Катя замолчала, будто в стену врезалась, отец с тревогой смотрел, как отливает кровь от ее щек. Она отставила чашку, тряхнула головой, села, словно школьница-первоклассница, положив руки на колени, посидела так, непонимающе глядя перед собой.

– Как же это? – спросила едва слышно то ли у отца, то ли у себя самой.

– Ты уверена, что правильно поняла Николая, когда он… мычал? Может, он как раз и объяснял тебе, что все уже сделал?

– Ах, папа, ну что ты такое придумываешь?! Я ему сцену закатила час назад – что ж он молчал-то? Ну, допустим, утром я его не поняла – а в обед? А вечером? Чего ж он улыбался, вместо того чтобы просто сказать?! А когда я вещи собирала, когда просила соседа, чтобы сюда подвез, – почему не остановил?! – Она схватилась ладонями за щеки. – Какой кошмар…

– Что ль капель тебе материных накапать? – с сомнением предложил Денисов.

Катерина, не слыша его, поднялась, зашагала по комнате, не отнимая ладоней от лица.

– Зачем ему понадобилось со мною ссориться? Он видел, как я из-за этого переживаю, но не успокоил, не сказал правду… Почему?

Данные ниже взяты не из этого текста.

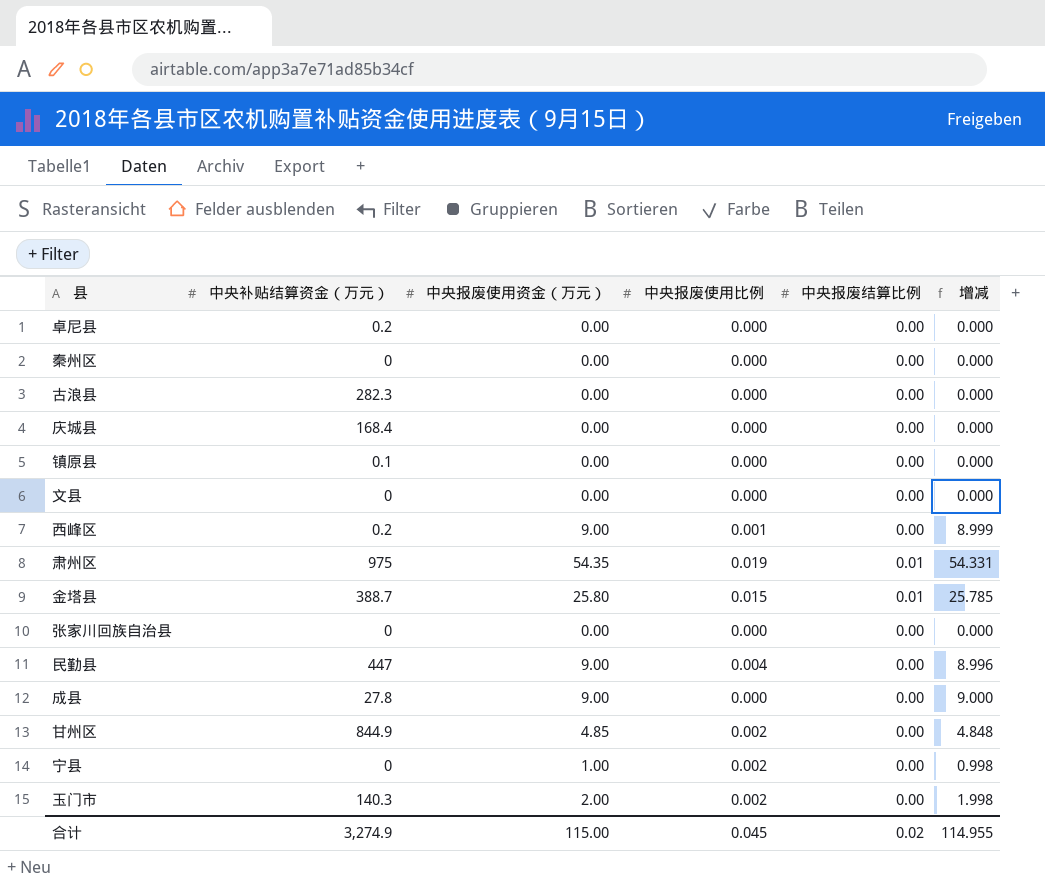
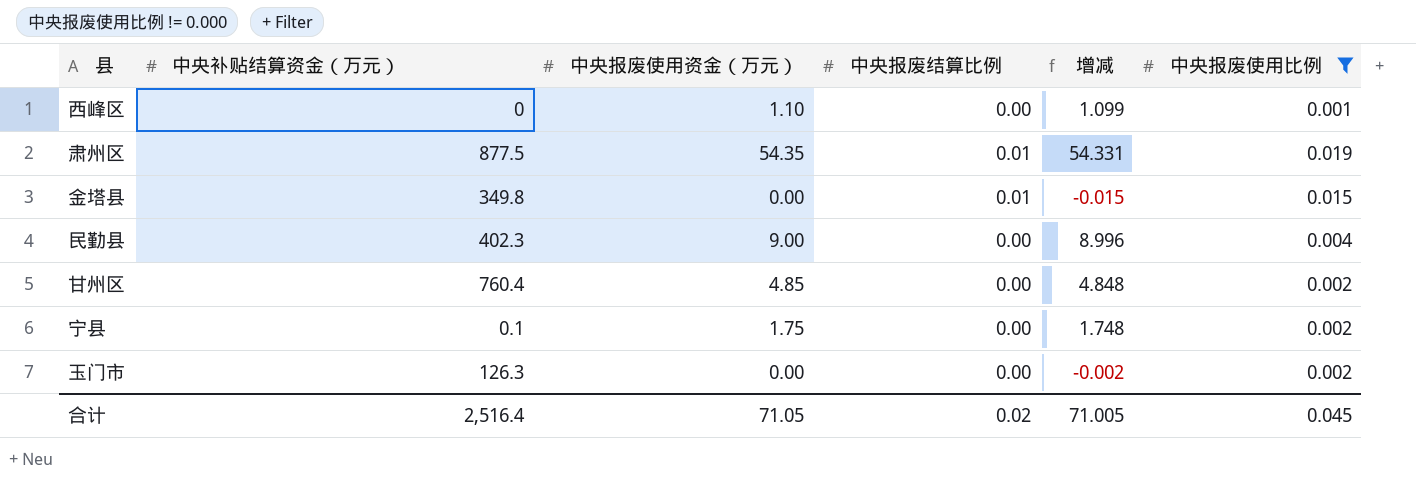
filter: none -> 中央报废使用比例 != 0.000
column 中央报废使用比例 | position: 4 -> 6
西峰区 | 中央补贴结算资金（万元）: 0.2 -> 0
西峰区 | 中央报废使用资金（万元）: 9.00 -> 1.10
西峰区 | 增减: 8.999 -> 1.099
肃州区 | 中央补贴结算资金（万元）: 975 -> 877.5
金塔县 | 中央补贴结算资金（万元）: 388.7 -> 349.8
金塔县 | 中央报废使用资金（万元）: 25.80 -> 0.00
金塔县 | 增减: 25.785 -> -0.015
民勤县 | 中央补贴结算资金（万元）: 447 -> 402.3
甘州区 | 中央补贴结算资金（万元）: 844.9 -> 760.4
宁县 | 中央补贴结算资金（万元）: 0 -> 0.1
宁县 | 中央报废使用资金（万元）: 1.00 -> 1.75
宁县 | 增减: 0.998 -> 1.748
玉门市 | 中央补贴结算资金（万元）: 140.3 -> 126.3
玉门市 | 中央报废使用资金（万元）: 2.00 -> 0.00
玉门市 | 增减: 1.998 -> -0.002
合计 | 中央补贴结算资金（万元）: 3,274.9 -> 2,516.4
合计 | 中央报废使用资金（万元）: 115.00 -> 71.05
合计 | 增减: 114.955 -> 71.005

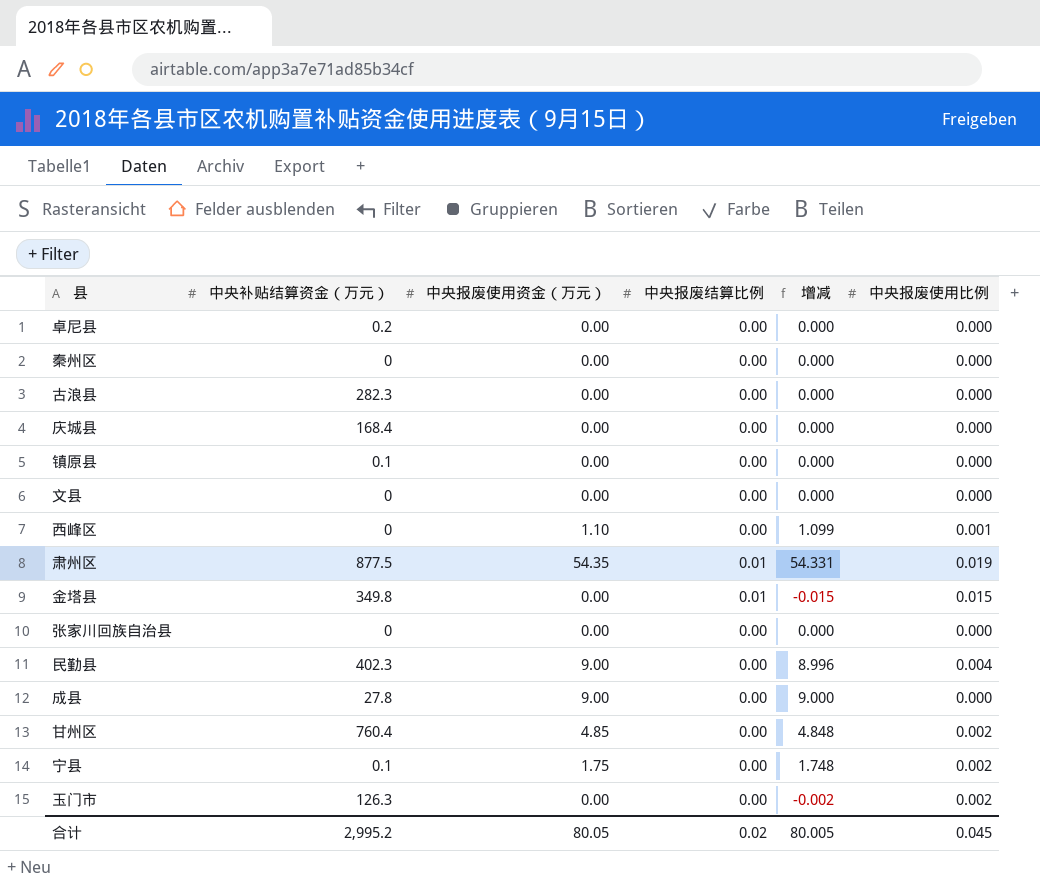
filter: 中央报废使用比例 != 0.000 -> none
合计 | 中央补贴结算资金（万元）: 2,516.4 -> 2,995.2
合计 | 中央报废使用资金（万元）: 71.05 -> 80.05
合计 | 增减: 71.005 -> 80.005

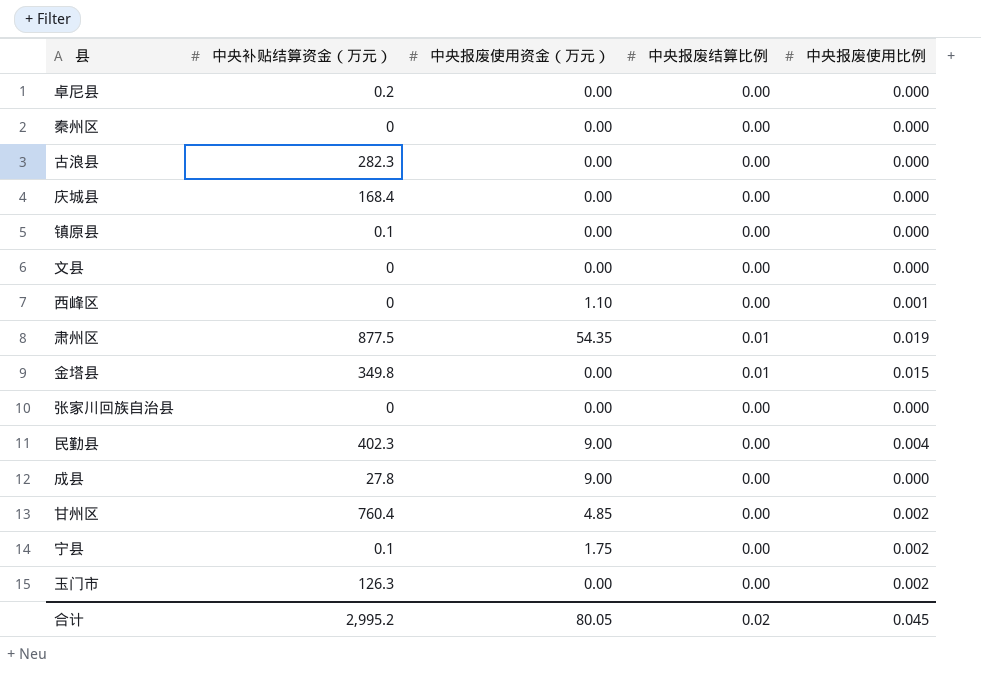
column 增减 | formula: [中央报废使用资金（万元）] - [中央报废使用比例] -> none

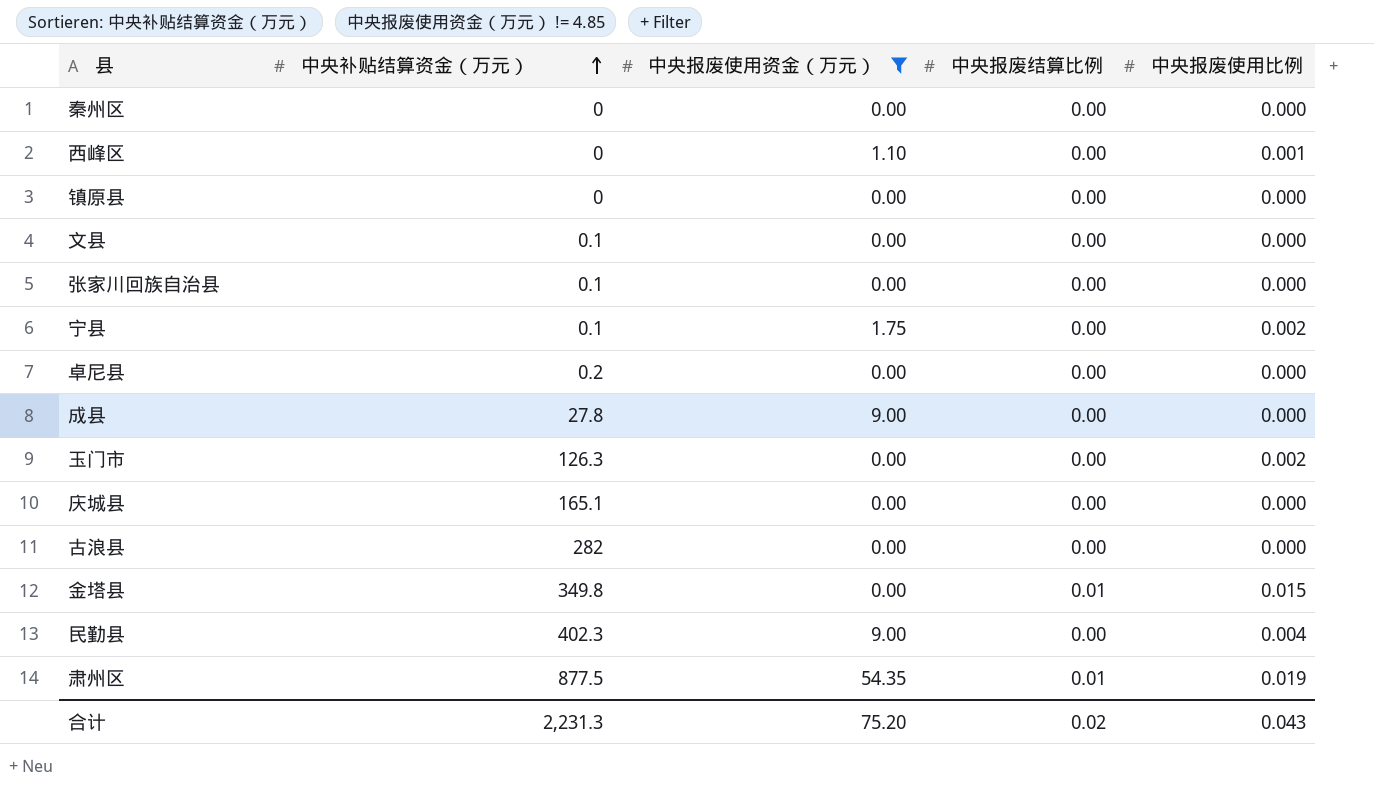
filter: none -> 中央报废使用资金（万元） != 4.85
row order: none -> 中央补贴结算资金（万元） ascending
镇原县 | 中央补贴结算资金（万元）: 0.1 -> 0
文县 | 中央补贴结算资金（万元）: 0 -> 0.1
张家川回族自治县 | 中央补贴结算资金（万元）: 0 -> 0.1
庆城县 | 中央补贴结算资金（万元）: 168.4 -> 165.1
古浪县 | 中央补贴结算资金（万元）: 282.3 -> 282
合计 | 中央补贴结算资金（万元）: 2,995.2 -> 2,231.3
合计 | 中央报废使用资金（万元）: 80.05 -> 75.20
合计 | 中央报废使用比例: 0.045 -> 0.043

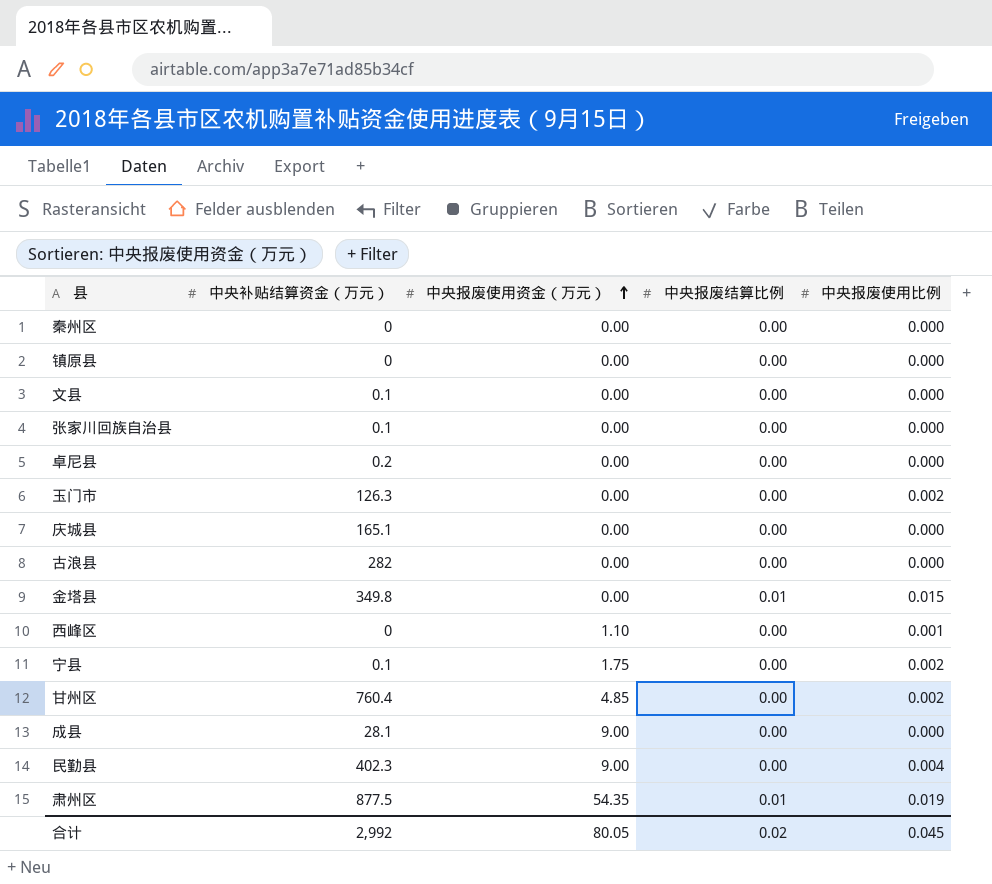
filter: 中央报废使用资金（万元） != 4.85 -> none
row order: 中央补贴结算资金（万元） ascending -> 中央报废使用资金（万元） ascending
成县 | 中央补贴结算资金（万元）: 27.8 -> 28.1
合计 | 中央补贴结算资金（万元）: 2,231.3 -> 2,992
合计 | 中央报废使用资金（万元）: 75.20 -> 80.05
合计 | 中央报废使用比例: 0.043 -> 0.045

«О-хо-хонюшки, дочка, – думал Федор Кузьмич, не позволяя сердцу, скрученному жалостью в тугой жгут, окончательно сбиться с ритма, – у тебя сейчас в голове сплошное «любит – не любит», а ведь все наверняка гораздо проще. Николаю потребовалось нынче остаться одному. Может, к нему кто прийти должен, может, сам он куда-то сходить навострился. А ты мешала, вот и допустил он скандал, потому что иначе бы ты или гостя его увидала, или самого Кольку не пустила бы в ночь. Ведь ежели начать вспоминать, то наверняка обнаружится, что он тебе пару раз аккуратненько предлагал съездить домой, погостить день-другой у родителей. Ведь так, дочка? Точно предлагал. Но ты отмахнулась, отшутилась, не придала значения, вот и создал он конфликтную ситуевину. Куды ж тебе бежать после ссоры, как не в родительский дом?»

– Господи! – выдохнула Катерина, и ее ощутимо затрясло. – Да он же с Иркой хочет встретиться!

Денисов поднял с пола свою тень, погрузился в Сумрак, дотянулся до ауры дочери, «погладил» ее нежно, залатывая прорехи, вызванные стрессом, посылая успокаивающий импульс ей и ребенку. Плод был хорошо виден в Сумраке, и оказался он куда крупнее, чем предполагал маг. Стало быть, зачат был задолго до свадьбы. Неужели когда Николай восстанавливался в соседней комнате? Или еще раньше, еще до того, как из потенциального Иного Крюкова родился Темный? Скверно: односельчане складывать и вычитать умеют, а заводить ребеночка до свадьбы в здешних местах считается верхом неприличия. И пусть Катерина теперь уже вышла замуж – разговоров и пересудов не избежать. С другой стороны, это даже хорошо, что ребенок был зачат до того, как Николай стал Темным. То есть, по правде говоря, для будущего внука разницы никакой – у Иных редко рождаются дети-Иные. Но само то, что причиной близости стало не обаяние Темного, не внушение, не соблазнение девушки пусть слабеньким, но магом, а самая обычная, настоящая, человеческая любовь, не могло Денисова не радовать.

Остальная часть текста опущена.